A contribuição sindical deixará de ser obrigatória: verdade. Hoje, todos os empregados contribuem com um dia de salário por ano para o sindicato da sua categoria. Em contrapartida, são todos beneficiados com as vantagens conquistadas por eles. A contribuição opcional aliada à proibição de livre constituição de sindicatos levará ao seu enfraquecimento justamente quando estabelece a prevalência do negociado sobre o legislado.

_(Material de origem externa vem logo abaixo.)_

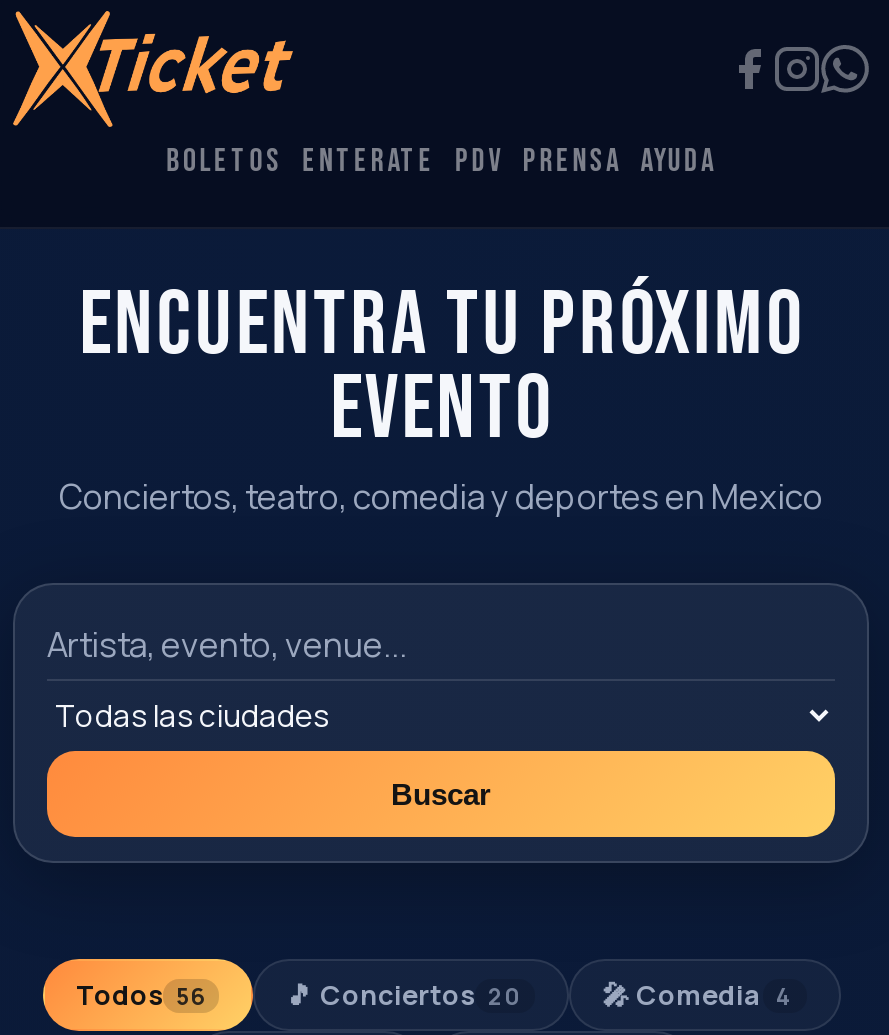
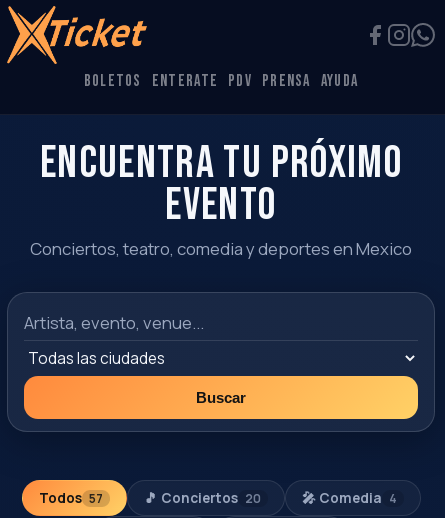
- Todos 56
+ Todos 57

A negociação coletiva poderá prevalecer sobre a lei, mesmo para prejudicar o trabalhador: verdade. A Constituição só permite que a negociação coletiva prevaleça sobre a lei quando aumenta direitos, mas a lei autoriza a negociação para diminuir ou retirar direitos. Assim, um acordo coletivo poderá reduzir o intervalo do almoço ou aumentar a jornada de trabalho para doze horas diárias, sem pagamento de horas extras. Lembre-se que o sindicato sem dinheiro em razão da extinção da contribuição sindical é quem representará os trabalhadores nessa negociação.
Pouco ou nada se divulgou acerca da grande quantidade de prejuízos que a “reforma” representará para os trabalhadores, praticamente não houve debates sérios sobre os seus reais propósitos e as suas consequências para o país. Ainda assim, a “reforma” trabalhista foi defendida por poucos. Mais de 90% dos brasileiros mostraram-se contrários, como evidenciou pesquisa pública no site do Senado Federal. Aqueles que lutaram por sua aprovação, visavam incrementar seus lucros com as mudanças. A “reforma”, contudo, foi aprovada. O monstro de Frankenstein acordou.
(*) Cirlene Luiza Zimmermann e Rodrigo Assis Mesquita Procuradores do Trabalho.